Thursday , 28 March 2024

‘On the Path of Salman Rushdie’: Iran’s Culture Ministry Threatens Makers of Holy Spider

Iranwire – Iran’s Ministry of Culture has launched a startling attack on the makers of the 2022 film Holy Spider, saying its creators were “following the path set by Salman Rushdie”.

Director Ali Abbasi, left, with actors Zar Amir Ebrahimi and Mehdi Bajestani

In a threatening statement issued on Monday, shortly after lead actress Zar (Zahra) Amir Ebrahimi won best actress award at Cannes, the Cinema Organization of the Ministry of Culture and Islamic Guidance called the film by Ali Abbasi “fake, hateful and disgusting”.

Holy Spider was described as “a lewd night letter from the disturbed mind of a Dane of Iranian origin” that “insulted” the values of millions of Muslims. By making the film, the Ministryclaimed, Abbasi “seeks to follow the path that Salman Rushdie has taken in the satanic verses, and the burners of the Holy Qur’an”.

In 1989 the British author Salman Rushdie was the subject of an infamous fatwa by Ayatollah Khomeini calling on Muslims to murder him for supposedly insulting Islam in his book The Satanic Verses. Rushdie went into hiding for almost 10 years while several of his book’s translators and publishers were killed in reprisal attacks.

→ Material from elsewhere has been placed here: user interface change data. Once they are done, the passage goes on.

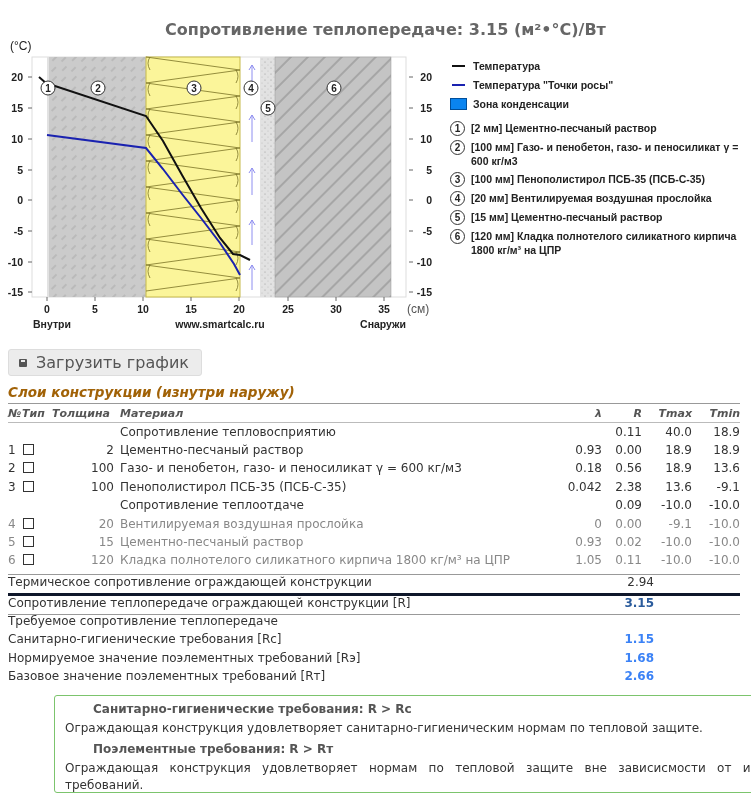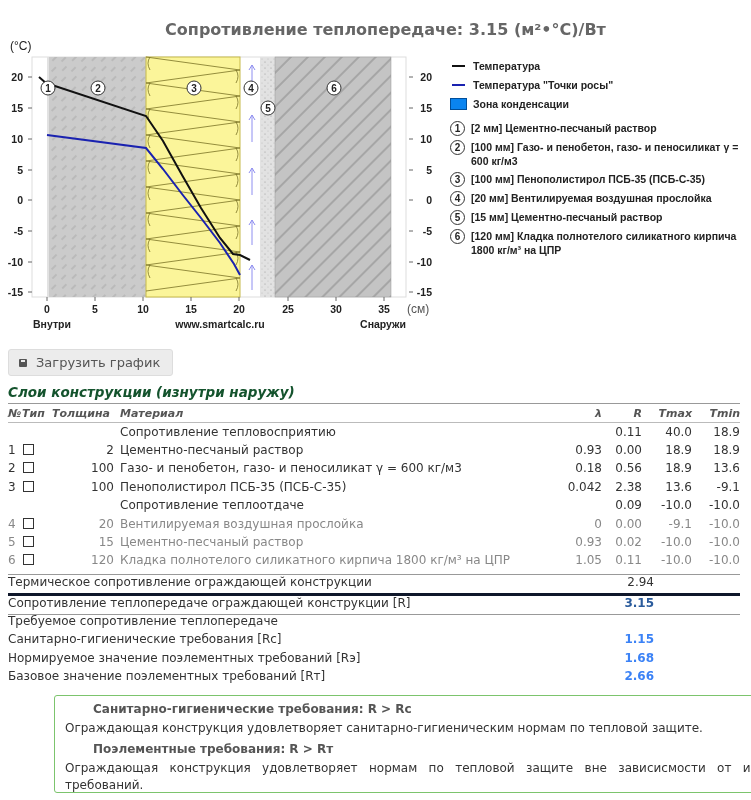--- a/index.html
+++ b/index.html
@@ -13,7 +13,7 @@
   .legend .num { display: inline-flex; width: 15px; height: 15px; border: 1px solid #333; border-radius: 50%; align-items: center; justify-content: center; font-size: 10px; margin-right: 6px; flex: 0 0 15px; background:#fff; }
   .legend .lay { display: flex; align-items: flex-start; line-height: 14px; margin-bottom: 4px; }
   .legend .lay.l1 { margin-top: 8px; }
-  .btn { position: absolute; left: 8px; top: 349px; height: 27px; padding: 0 12px 0 10px; background: #ececec; border: 1px solid #ddd; border-radius: 3px; font-size: 13px; color: #555; display: flex; align-items: center; cursor: pointer; }
+  .btn { position: absolute; left: 8px; top: 349px; height: 27px; padding: 0 12px 0 10px; background: #ececec; border: 1px solid #ddd; border-radius: 3px; font-size: 16px; color: #555; display: flex; align-items: center; cursor: pointer; }
   .btn .ic { width: 8px; height: 8px; background: #555; margin-right: 9px; position: relative; border-radius: 1px; }
   .btn .ic:after { content: ""; position: absolute; left: 2px; top: 1px; width: 4px; height: 2px; background: #ececec; }
   .sec-title { position: absolute; left: 8px; top: 384px; font-size: 13.5px; font-weight: bold; font-style: italic; color: #14532d; }

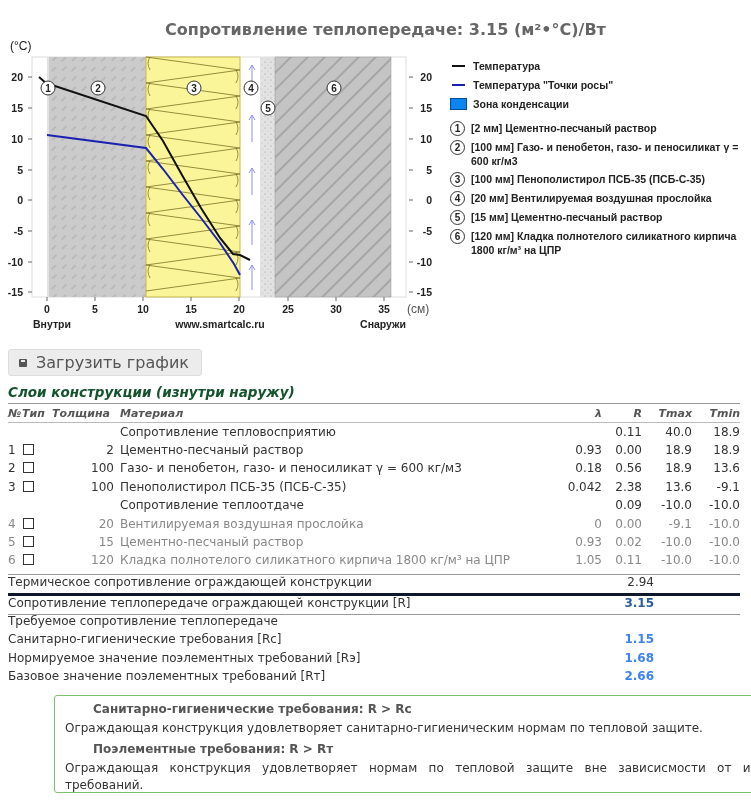--- a/index.html
+++ b/index.html
@@ -16,7 +16,7 @@
   .btn { position: absolute; left: 8px; top: 349px; height: 27px; padding: 0 12px 0 10px; background: #ececec; border: 1px solid #ddd; border-radius: 3px; font-size: 16px; color: #555; display: flex; align-items: center; cursor: pointer; }
   .btn .ic { width: 8px; height: 8px; background: #555; margin-right: 9px; position: relative; border-radius: 1px; }
   .btn .ic:after { content: ""; position: absolute; left: 2px; top: 1px; width: 4px; height: 2px; background: #ececec; }
-  .sec-title { position: absolute; left: 8px; top: 384px; font-size: 13.5px; font-weight: bold; font-style: italic; color: #14532d; }
+  .sec-title { position: absolute; left: 8px; top: 384px; font-size: 13.5px; font-weight: bold; font-style: italic; color: #a16207; }
   table { position: absolute; left: 8px; top: 403px; width: 732px; border-collapse: collapse; font-size: 12px; }
   th { font-style: italic; font-weight: bold; color: #555; font-size: 11px; height: 19px; text-align: left; border-top: 1px solid #999; border-bottom: 1px solid #bbb; white-space: nowrap; }
   td { height: 18.4px; white-space: nowrap; color: #333; }

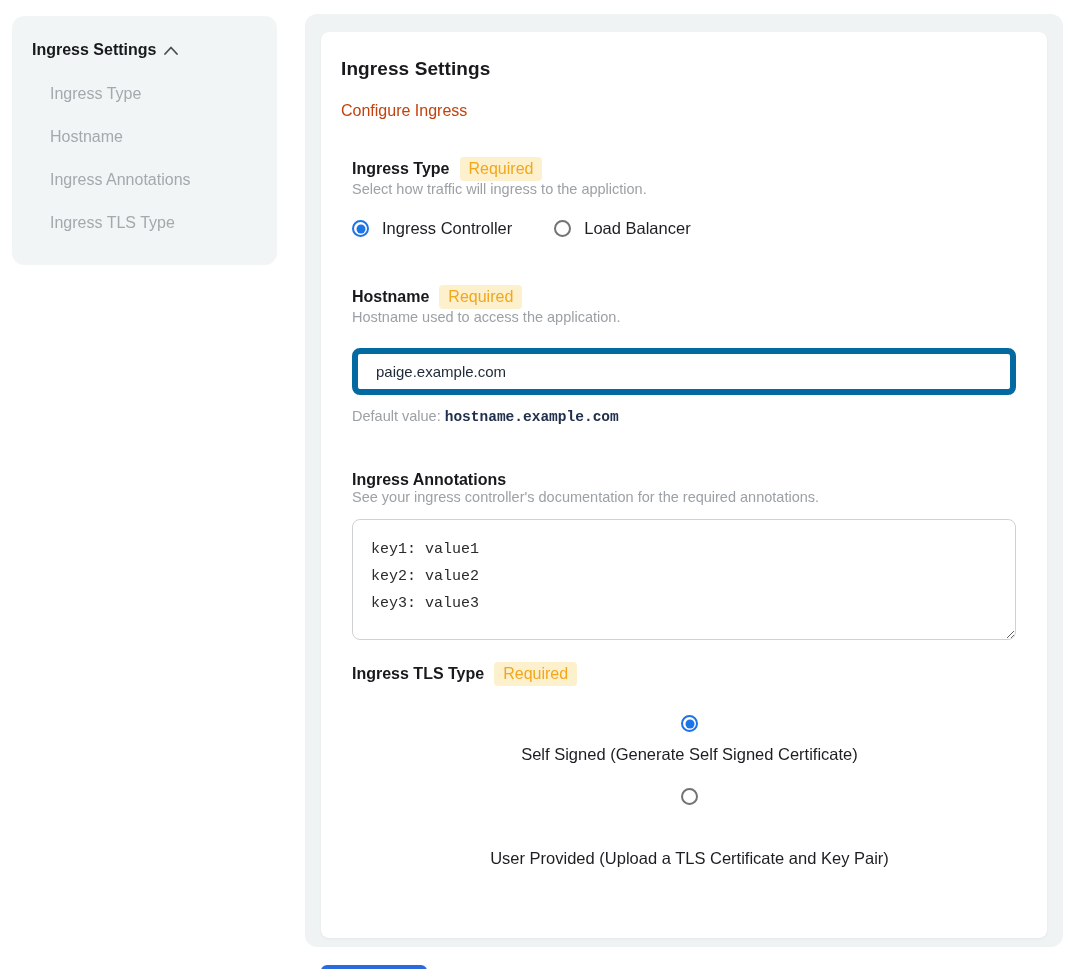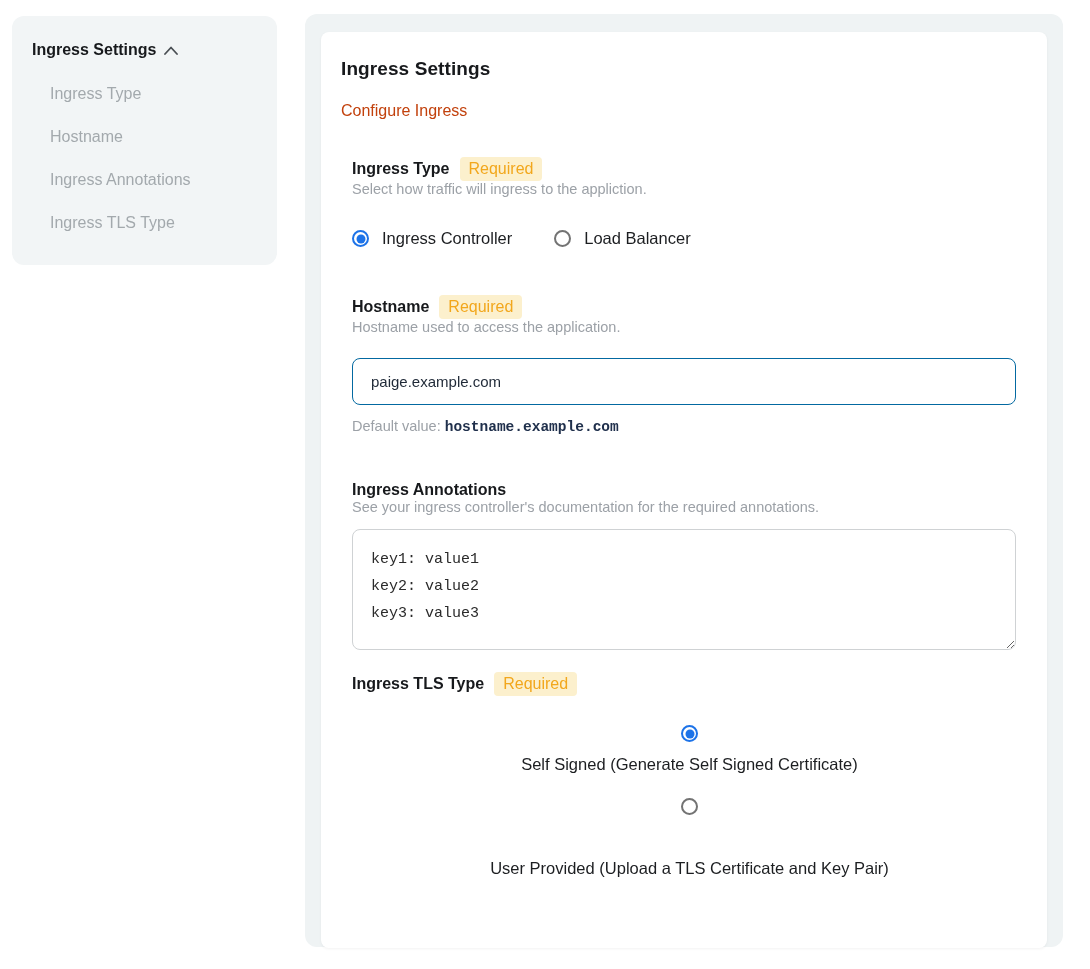--- a/index.html
+++ b/index.html
@@ -81,7 +81,7 @@
 
   .group-ingress-type { margin-top: 37px; }
   .radio-row-horizontal {
-    margin-top: 32px;
+    margin-top: 22px;
     display: flex; align-items: center; gap: 42px;
   }
   .radio-option {

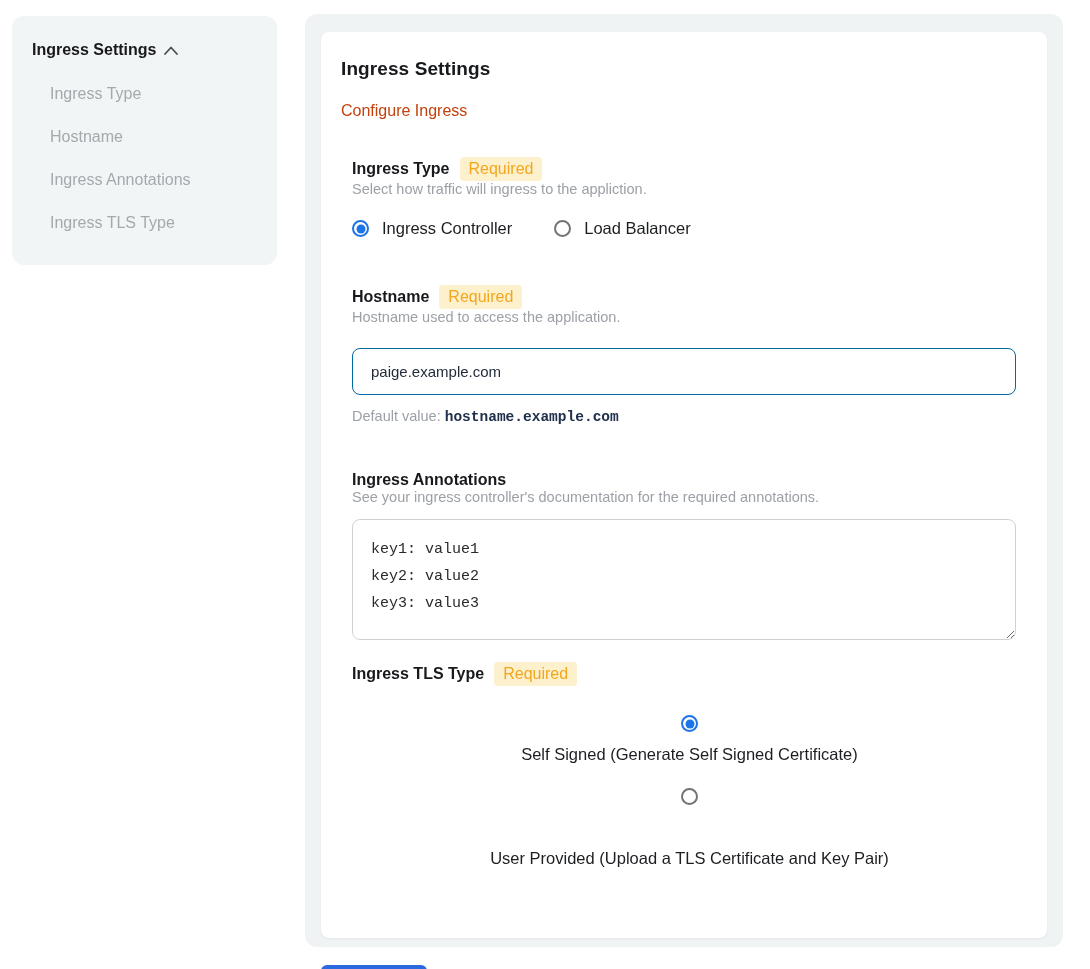--- a/index.html
+++ b/index.html
@@ -112,7 +112,7 @@
   .text-input {
     margin-top: 23px;
     width: 664px; height: 47px;
-    border: 1px solid #0369a1;
+    border: 6px solid #0369a1;
     border-radius: 8px;
     padding: 0 18px;
     font-size: 15px; color: #1f2937;

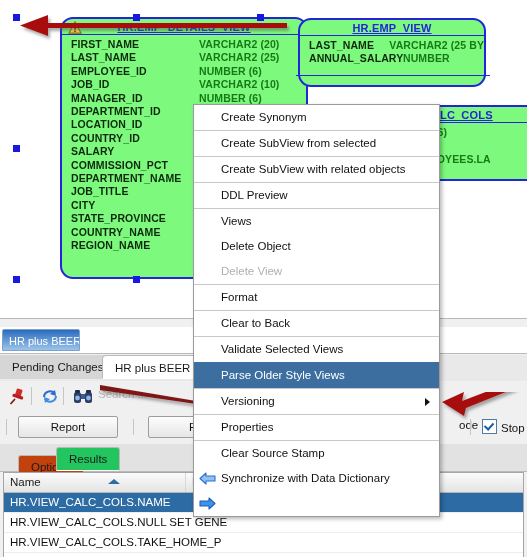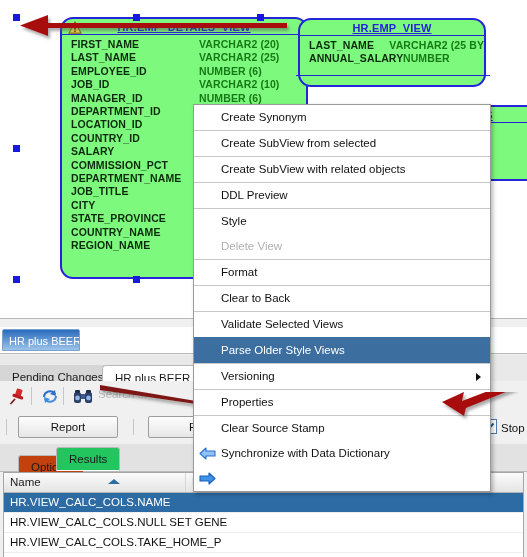--- a/index.html
+++ b/index.html
@@ -113,7 +113,7 @@
   #ctx-menu {
     position: absolute;
     left: 193px; top: 104px;
-    width: 298px;
+    width: 247px;
     background: #ffffff;
     border: 1px solid #9a9a9a;
     box-shadow: 2px 2px 4px rgba(0,0,0,.28);

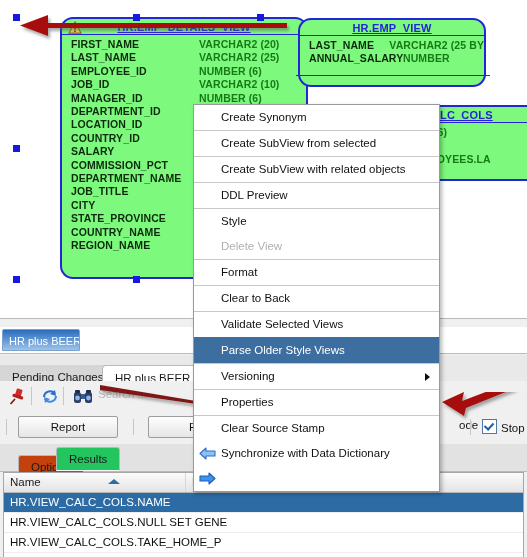--- a/index.html
+++ b/index.html
@@ -615,7 +615,7 @@
     <div class="mi sep-top"><span>Create SubView from selected</span></div>
     <div class="mi sep-top"><span>Create SubView with related objects</span></div>
     <div class="mi sep-top"><span>DDL Preview</span></div>
-    <div class="mi sep-top"><span>Style</span></div>
+    <div class="mi sep-top"><span>Views</span></div>
     <div class="mi disabled"><span>Delete View</span></div>
     <div class="mi sep-top"><span>Format</span></div>
     <div class="mi sep-top"><span>Clear to Back</span></div>

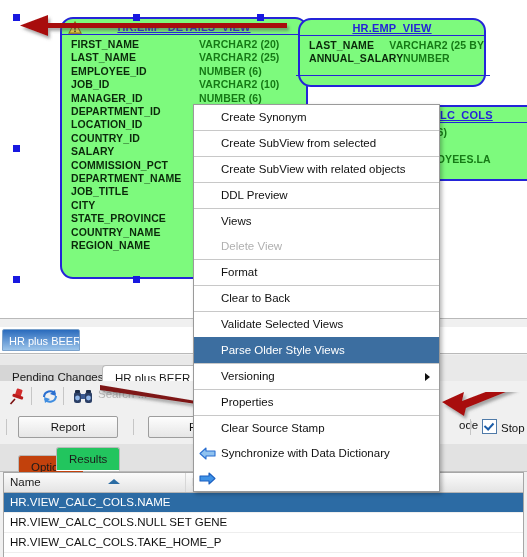--- a/index.html
+++ b/index.html
@@ -616,6 +616,7 @@
     <div class="mi sep-top"><span>Create SubView with related objects</span></div>
     <div class="mi sep-top"><span>DDL Preview</span></div>
     <div class="mi sep-top"><span>Views</span></div>
+    <div class="mi"><span>Delete Object</span></div>
     <div class="mi disabled"><span>Delete View</span></div>
     <div class="mi sep-top"><span>Format</span></div>
     <div class="mi sep-top"><span>Clear to Back</span></div>

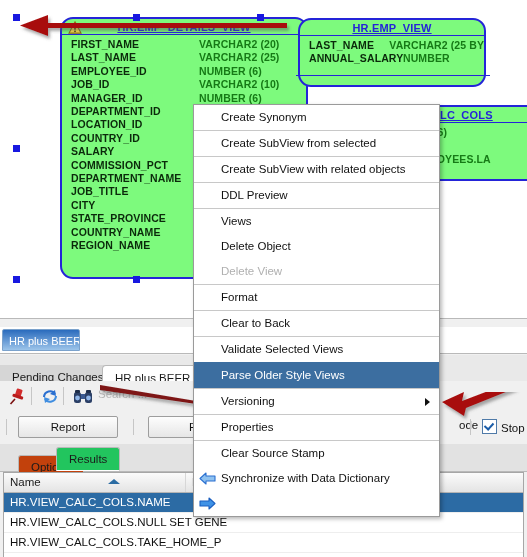--- a/index.html
+++ b/index.html
@@ -193,7 +193,7 @@
   }
   .tabstrip .tab {
     position: absolute;
-    top: 10px; height: 24px; line-height: 24px;
+    top: 0; height: 24px; line-height: 24px;
     font-size: 11.5px;
     color: #1a1a1a;
     padding: 0 12px;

Abbasi’s film is a dramatization of the real-life story of Saeed Hanaei, a working-class religious fanatic who murdered 16 women, all sex workers, in Iran in the early 2000s. Hanaei was unrepentant until the end, claiming he was doing God’s work by “cleansing” the streets of prostitutes. He was even supported by some rabid conservatives in Iran.

Hanaei’s exploits were previously covered in a 2003 documentary film by IranWire’s founder Maziar Bahari, and a film by Iran’s Ebrahim Irajzad in 2000. Abbasi was not granted permission to film in Iran, so Holy Spider was made in Jordan.

The Ministry of Culture further claimed that Cannes Film Festival was “under the control and orders of the French government” and Holy Spider being screened and lauded there was “purely political”: “France and the Cannes film festival must be held responsible for offending millions of Shia Muslims around the world.”

In a tweet, Minister of Culture Mohammad Mehdi Esmaili said the same: “Iran is proud of artists who do not stand against the deeply-held beliefs of the heroic Iran nation under the influence of the glitter of politicized festivals and the propaganda of mercenary and treasonous media outlets.”

During her Best Actress award acceptance speech on Sunday, Zar Amir Ebrahimi also highlighted the plight of protesting Iranians inside the country .”Although at this moment I am very happy, part of me is very sad for the people of Iran,” she said. “My heart is with the people of Abadan.”